───── RECORDS FOR THE EXERCISE ─────

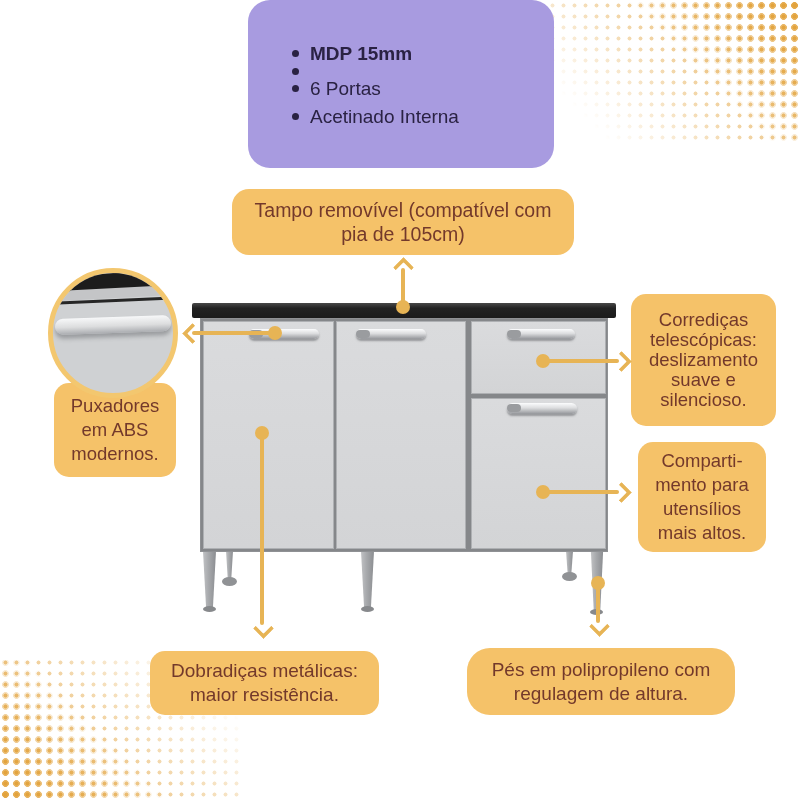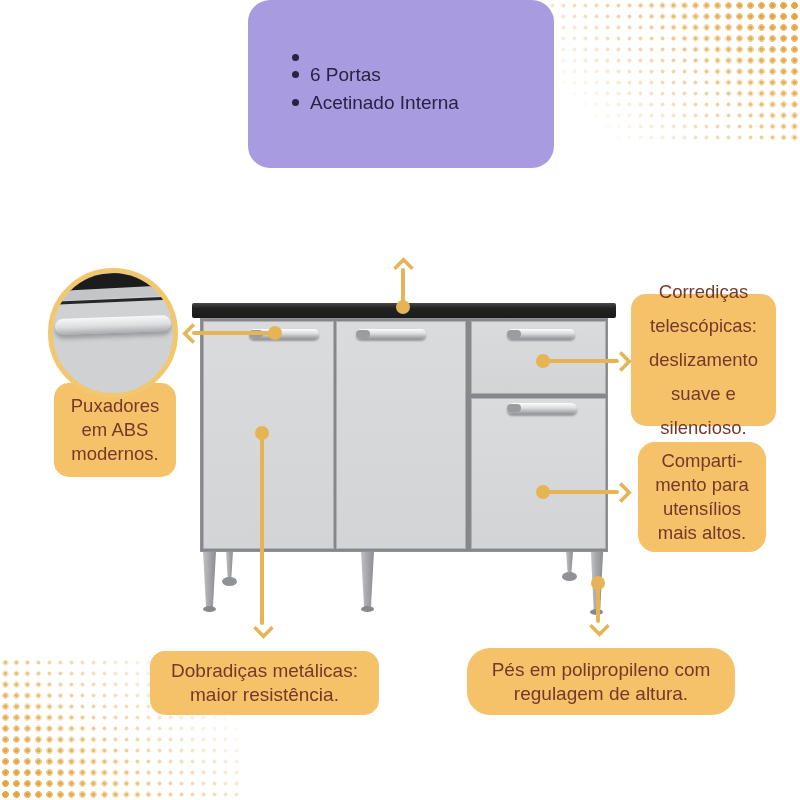"MDP 15mm" li.bold { html: none -> <li> <span></span> <span>MDP 15mm</span> </li> }
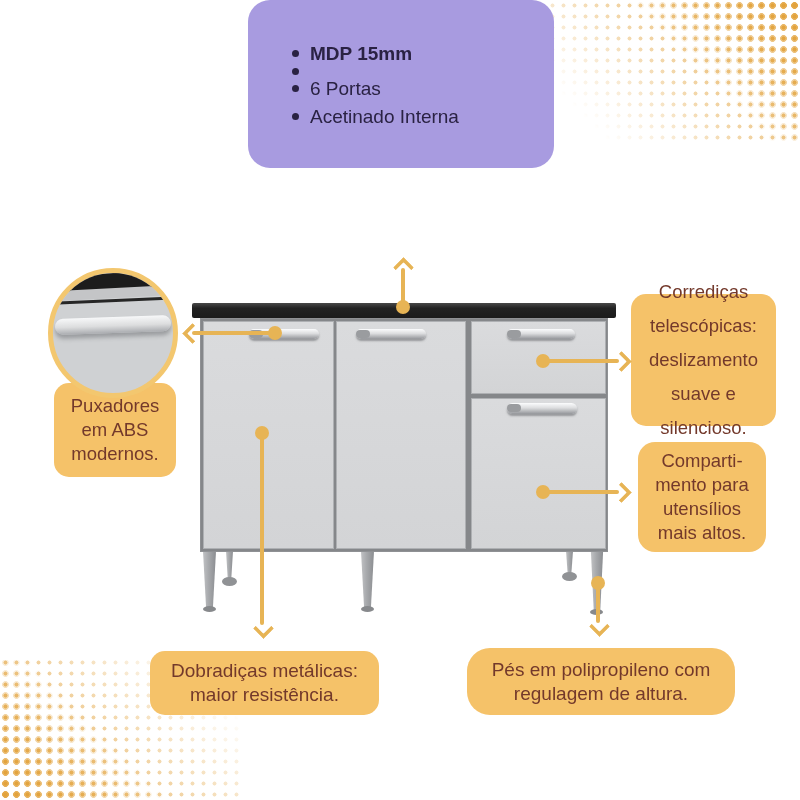"Tampo removível (compatível com" div.callout { html: none -> <div>Tampo removível (compatível com pia de 105cm)</div> }
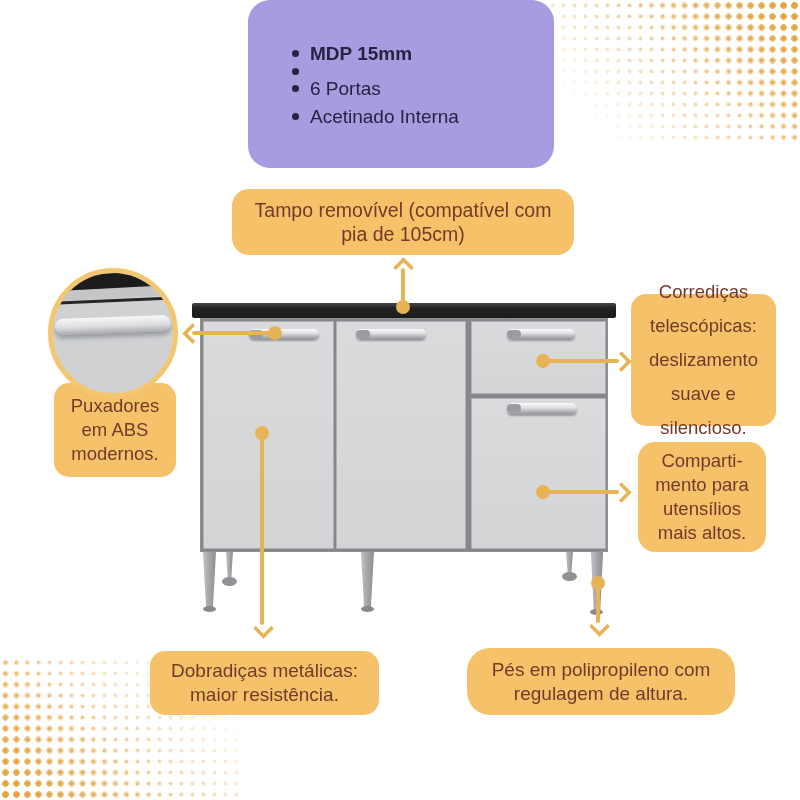"Corrediças" .co-corr { line-height: 34px -> 20px }
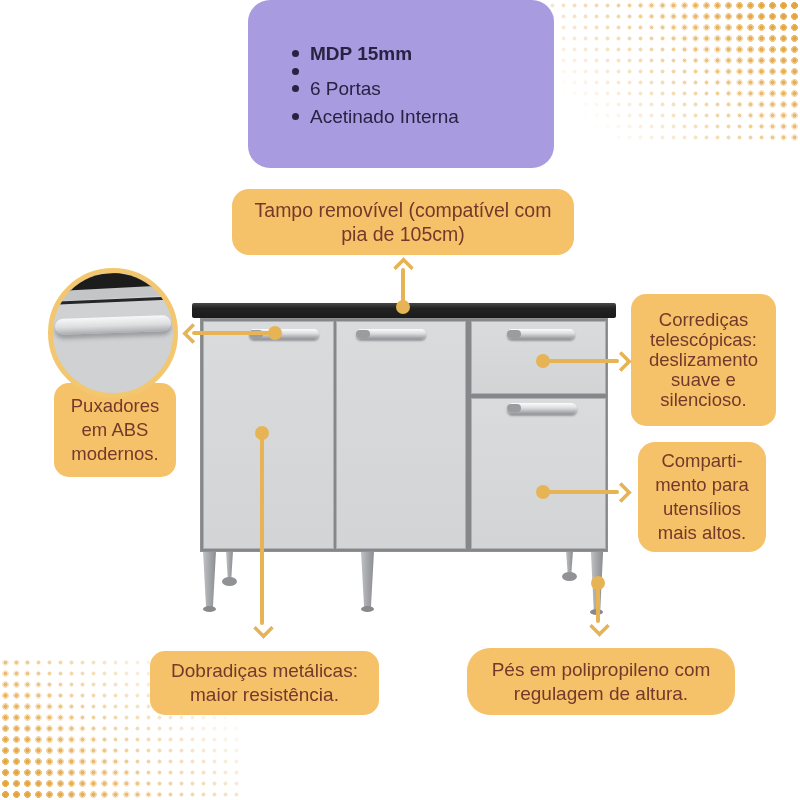"Comparti-" .co-comp { border-radius: 17px -> none }
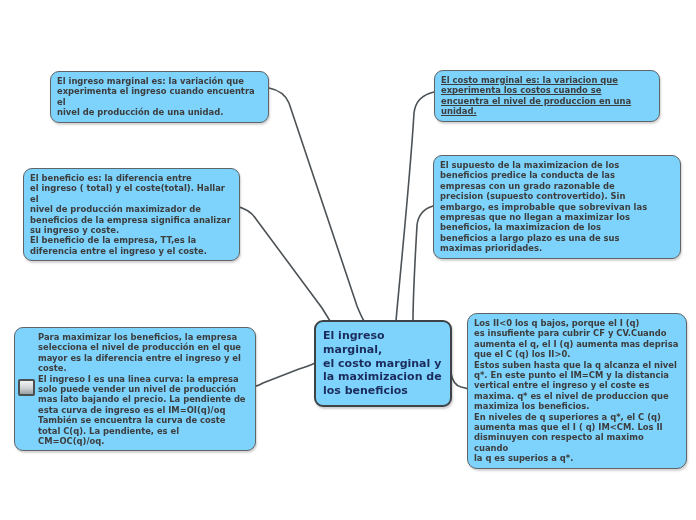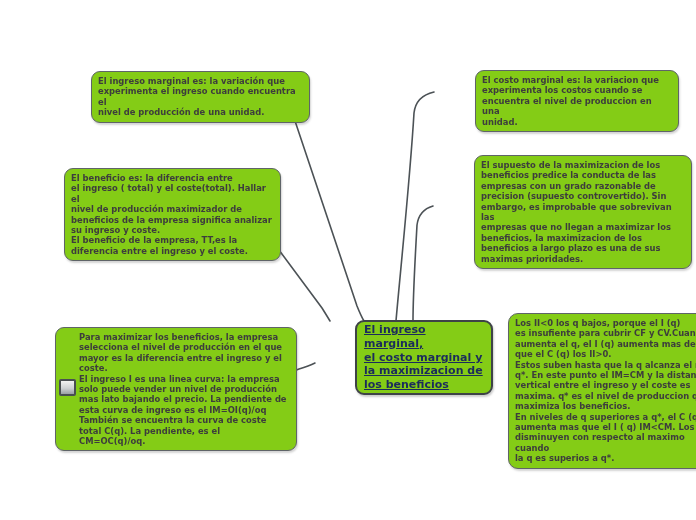"El ingreso marginal es: la" .node { background: #84cc16 -> #7dd3fc; margin-left: 41px -> none }
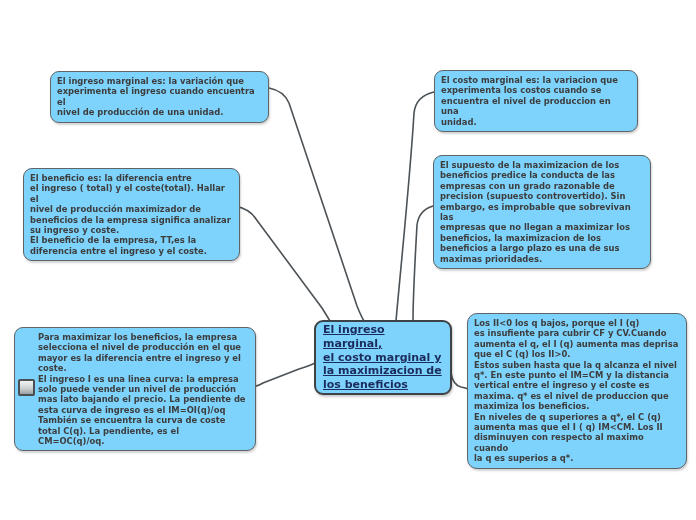"El costo marginal es: la" .n2 { text-decoration: none -> underline; width: 204px -> 226px }
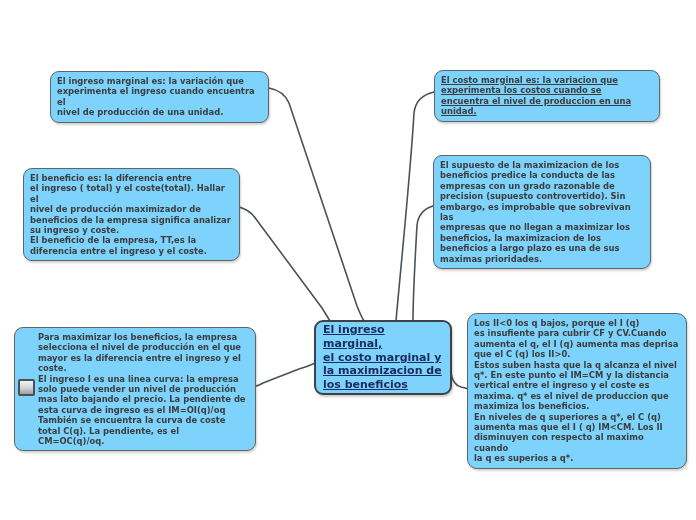"El supuesto de la maximizacion" .n4 { width: 218px -> 248px }
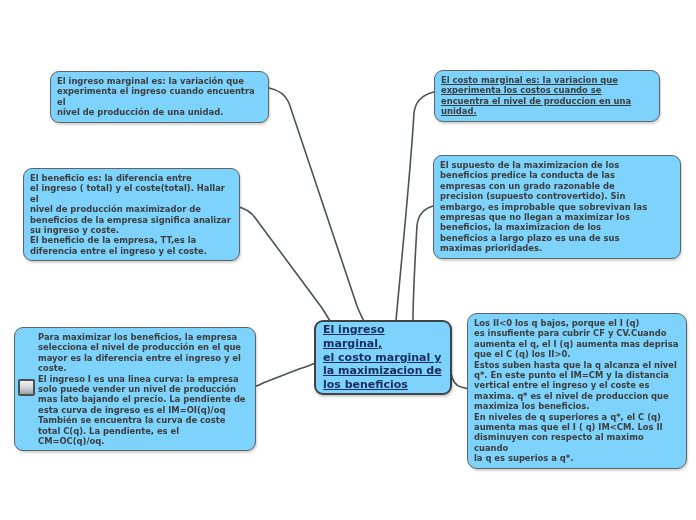"El ingreso marginal," .root { padding: 1px 7px -> 7px 7px; text-decoration: underline -> none }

─────

## GOAL OF THE EXERCISE:
In the copy, every entry must appear exactly as written, and no picture may appear.

## OUTPUT OF THE EXERCISE:
"MDP 15mm" li.bold { html: none -> <li> <span></span> <span>MDP 15mm</span> </li> }
"Tampo removível (compatível com" div.callout { html: none -> <div>Tampo removível (compatível com pia de 105cm)</div> }
"Corrediças" .co-corr { line-height: 34px -> 20px }
"Comparti-" .co-comp { border-radius: 17px -> none }
"El ingreso marginal es: la" .node { background: #84cc16 -> #7dd3fc; margin-left: 41px -> none }
"El costo marginal es: la" .n2 { text-decoration: none -> underline; width: 204px -> 226px }
"El supuesto de la maximizacion" .n4 { width: 218px -> 248px }
"El ingreso marginal," .root { padding: 1px 7px -> 7px 7px; text-decoration: underline -> none }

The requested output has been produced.